Would you please return the data below verbatim, without its pictures?

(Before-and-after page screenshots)
+ + + +

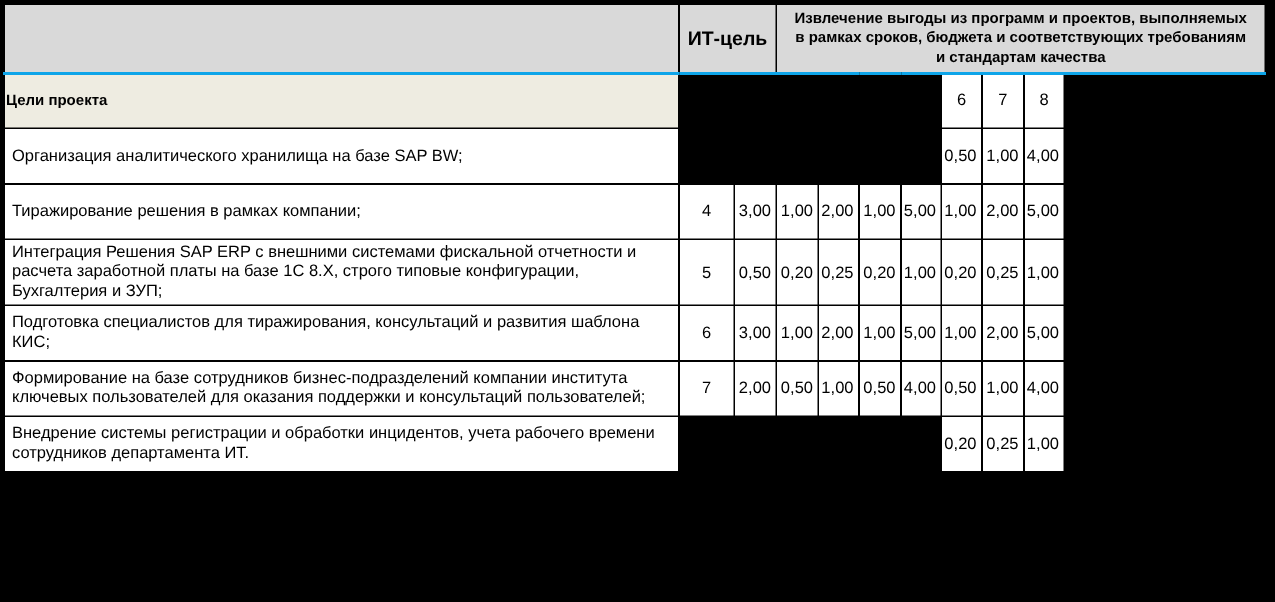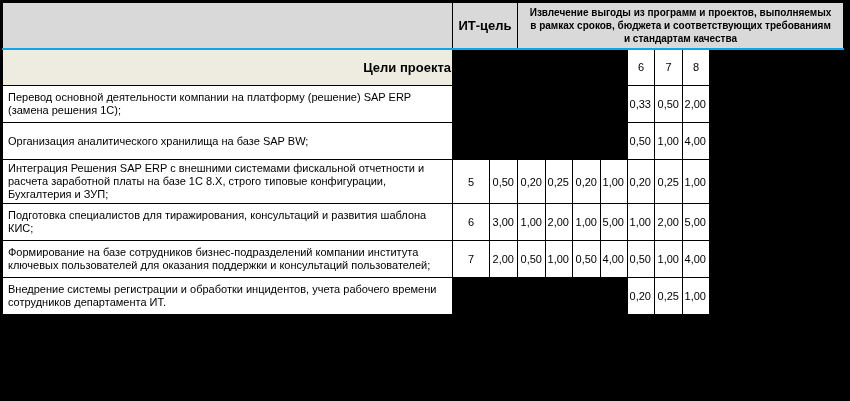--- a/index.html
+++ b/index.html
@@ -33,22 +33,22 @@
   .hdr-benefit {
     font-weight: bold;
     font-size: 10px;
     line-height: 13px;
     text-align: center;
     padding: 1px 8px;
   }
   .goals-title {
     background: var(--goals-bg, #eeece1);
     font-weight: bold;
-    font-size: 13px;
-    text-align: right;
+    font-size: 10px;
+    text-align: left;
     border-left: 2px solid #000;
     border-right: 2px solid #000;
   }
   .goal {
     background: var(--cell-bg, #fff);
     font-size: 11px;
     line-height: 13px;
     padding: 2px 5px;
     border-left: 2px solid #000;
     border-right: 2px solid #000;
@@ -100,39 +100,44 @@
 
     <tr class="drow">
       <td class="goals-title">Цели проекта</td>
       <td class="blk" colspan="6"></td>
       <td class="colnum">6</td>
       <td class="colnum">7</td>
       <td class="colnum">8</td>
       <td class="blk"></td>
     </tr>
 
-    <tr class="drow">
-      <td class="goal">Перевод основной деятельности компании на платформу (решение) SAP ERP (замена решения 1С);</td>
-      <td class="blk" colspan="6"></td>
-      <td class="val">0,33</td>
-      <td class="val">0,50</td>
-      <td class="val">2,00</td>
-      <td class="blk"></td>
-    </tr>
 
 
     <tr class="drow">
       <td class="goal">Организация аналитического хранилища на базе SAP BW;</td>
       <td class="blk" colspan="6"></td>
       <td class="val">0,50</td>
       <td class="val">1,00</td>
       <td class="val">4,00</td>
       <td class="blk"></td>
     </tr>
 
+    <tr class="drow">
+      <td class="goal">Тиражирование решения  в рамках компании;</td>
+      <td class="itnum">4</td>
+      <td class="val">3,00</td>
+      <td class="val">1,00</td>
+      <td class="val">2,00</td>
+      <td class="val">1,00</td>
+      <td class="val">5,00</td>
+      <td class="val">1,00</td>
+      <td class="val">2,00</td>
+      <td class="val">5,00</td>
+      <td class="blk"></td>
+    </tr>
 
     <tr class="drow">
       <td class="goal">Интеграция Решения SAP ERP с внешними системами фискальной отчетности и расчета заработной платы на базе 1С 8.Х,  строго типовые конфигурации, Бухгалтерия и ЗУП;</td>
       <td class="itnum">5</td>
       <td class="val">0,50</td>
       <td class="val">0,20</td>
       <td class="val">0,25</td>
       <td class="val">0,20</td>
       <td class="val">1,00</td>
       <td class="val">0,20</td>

+ + + +

:: FINAL ANSWER ::
--- a/index.html
+++ b/index.html
@@ -33,22 +33,22 @@
   .hdr-benefit {
     font-weight: bold;
     font-size: 10px;
     line-height: 13px;
     text-align: center;
     padding: 1px 8px;
   }
   .goals-title {
     background: var(--goals-bg, #eeece1);
     font-weight: bold;
-    font-size: 13px;
-    text-align: right;
+    font-size: 10px;
+    text-align: left;
     border-left: 2px solid #000;
     border-right: 2px solid #000;
   }
   .goal {
     background: var(--cell-bg, #fff);
     font-size: 11px;
     line-height: 13px;
     padding: 2px 5px;
     border-left: 2px solid #000;
     border-right: 2px solid #000;
@@ -100,39 +100,44 @@
 
     <tr class="drow">
       <td class="goals-title">Цели проекта</td>
       <td class="blk" colspan="6"></td>
       <td class="colnum">6</td>
       <td class="colnum">7</td>
       <td class="colnum">8</td>
       <td class="blk"></td>
     </tr>
 
-    <tr class="drow">
-      <td class="goal">Перевод основной деятельности компании на платформу (решение) SAP ERP (замена решения 1С);</td>
-      <td class="blk" colspan="6"></td>
-      <td class="val">0,33</td>
-      <td class="val">0,50</td>
-      <td class="val">2,00</td>
-      <td class="blk"></td>
-    </tr>
 
 
     <tr class="drow">
       <td class="goal">Организация аналитического хранилища на базе SAP BW;</td>
       <td class="blk" colspan="6"></td>
       <td class="val">0,50</td>
       <td class="val">1,00</td>
       <td class="val">4,00</td>
       <td class="blk"></td>
     </tr>
 
+    <tr class="drow">
+      <td class="goal">Тиражирование решения  в рамках компании;</td>
+      <td class="itnum">4</td>
+      <td class="val">3,00</td>
+      <td class="val">1,00</td>
+      <td class="val">2,00</td>
+      <td class="val">1,00</td>
+      <td class="val">5,00</td>
+      <td class="val">1,00</td>
+      <td class="val">2,00</td>
+      <td class="val">5,00</td>
+      <td class="blk"></td>
+    </tr>
 
     <tr class="drow">
       <td class="goal">Интеграция Решения SAP ERP с внешними системами фискальной отчетности и расчета заработной платы на базе 1С 8.Х,  строго типовые конфигурации, Бухгалтерия и ЗУП;</td>
       <td class="itnum">5</td>
       <td class="val">0,50</td>
       <td class="val">0,20</td>
       <td class="val">0,25</td>
       <td class="val">0,20</td>
       <td class="val">1,00</td>
       <td class="val">0,20</td>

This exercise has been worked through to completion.